CAIRO: Tighter security measures by customs authorities at Cairo International Airport have helped thwart several smuggling attempts, officials said.
Separate attempts to smuggle memory cards, drugs and swords into Egypt were foiled at terminal three in recent days.
Legal measures are being taken against the passengers accused of violating Egyptian laws and regulations.
Two Arab passengers who arrived on an Ethiopian Airlines flight from Addis Ababa were caught trying to smuggle in thousands of memory cards hidden in the pockets of their dresses.
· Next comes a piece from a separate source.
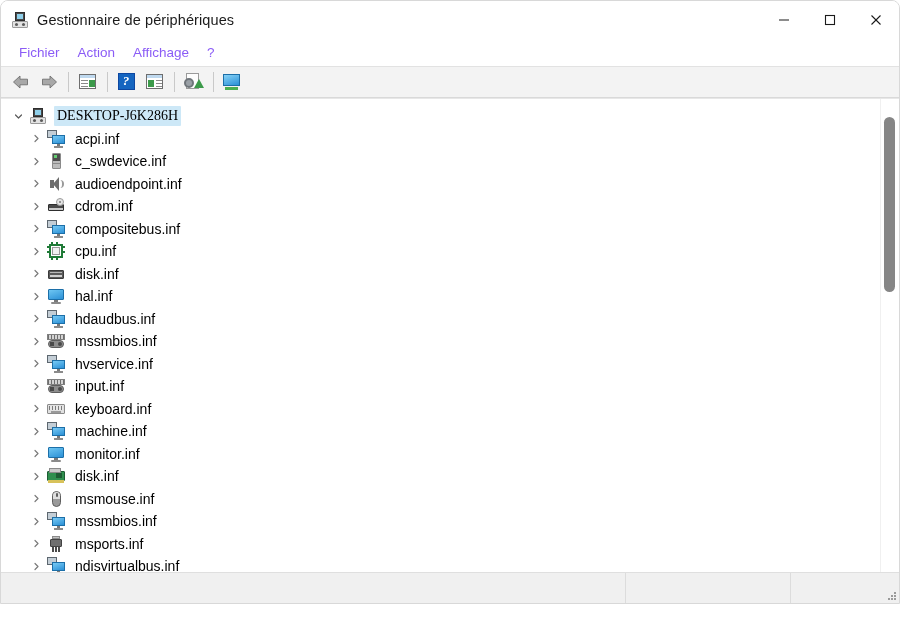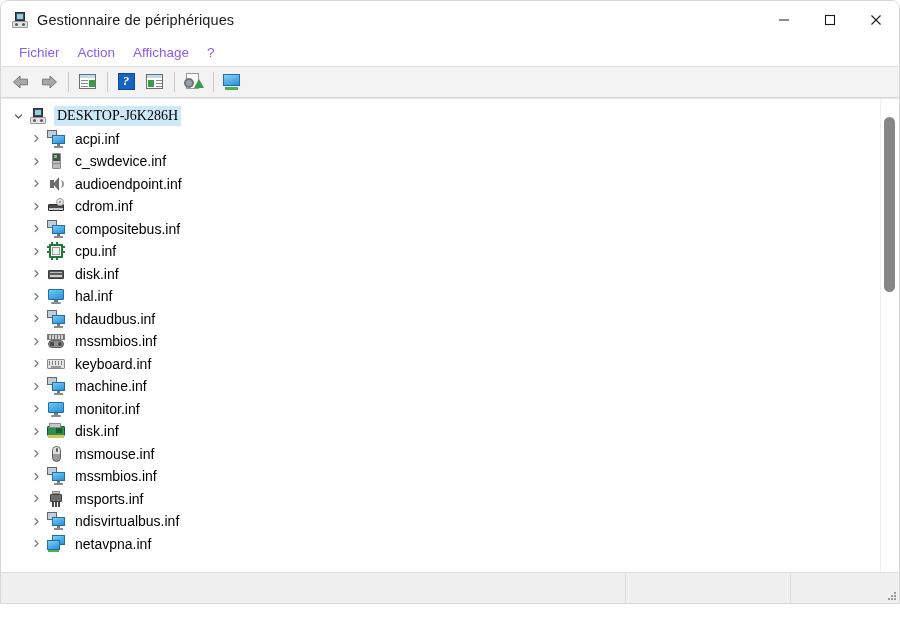"hvservice.inf" div.tree-row { html: none -> <div> <span> <svg> <path></path> </svg> </span> <span> <i></i> <i></i> <i></i> <i></i> <i></i> <i></i> </span> <span>hvservice.inf</span> </div> }
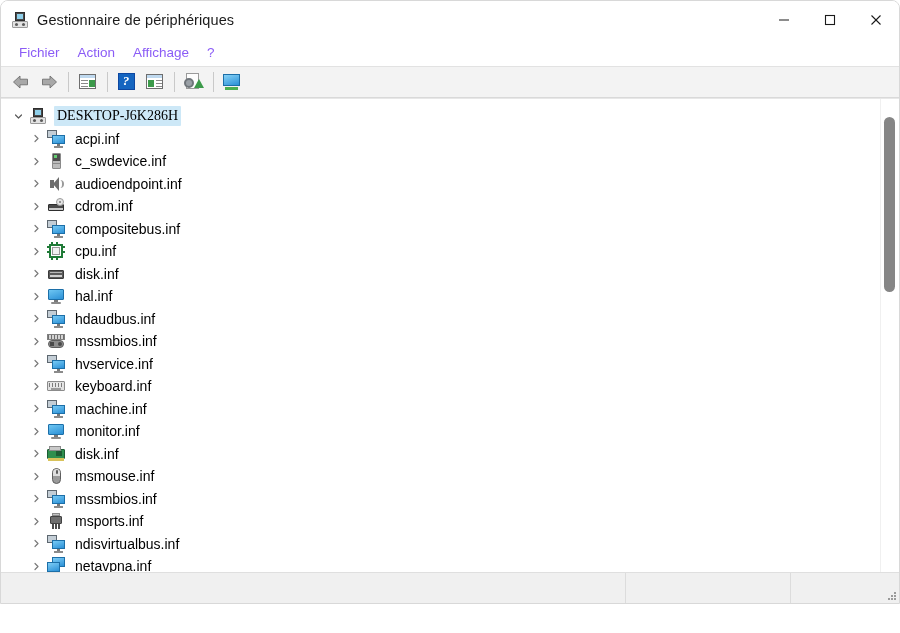"input.inf" div.tree-row { html: none -> <div> <span> <svg> <path></path> </svg> </span> <span> <i></i> <i></i> <i></i> <i></i> <i></i> </span> <span>input.inf</span> </div> }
A manual search revealed that the passengers were carrying 2,500 and 3,300 memory cards separately.
In another case, 51 strips of Tramadol — containing 510 tablets — were seized from a foreign passenger of Egyptian origin who arrived on an Austrian Airlines flight from Vienna.
Tramadol is an opioid and painkiller commonly used by addicts.
An Egyptian was arrested with four strips of Tramadol containing 40 tablets as well as four plastic packages containing 40 effervescent tablets of the same drug.
The passenger had arrived from Addis Ababa on an Ethiopian Airlines flight.
Also at the airport, an Asian passenger arriving from Beijing on an Egyptian Airlines flight was found to be in possession of six swords with sharp metal blades.
Possession of the weapons is prohibited according to Law No. 394 of 1954 and its amendments.
Separately, customs officers at Cairo International Airport earlier foiled attempts to smuggle drug tablets, bladed weapons, antique coins, cigarettes and ophthalmology tools and supplies into Egypt.
Customs authorities last month said they thwarted multiple attempts to smuggle gold into the country.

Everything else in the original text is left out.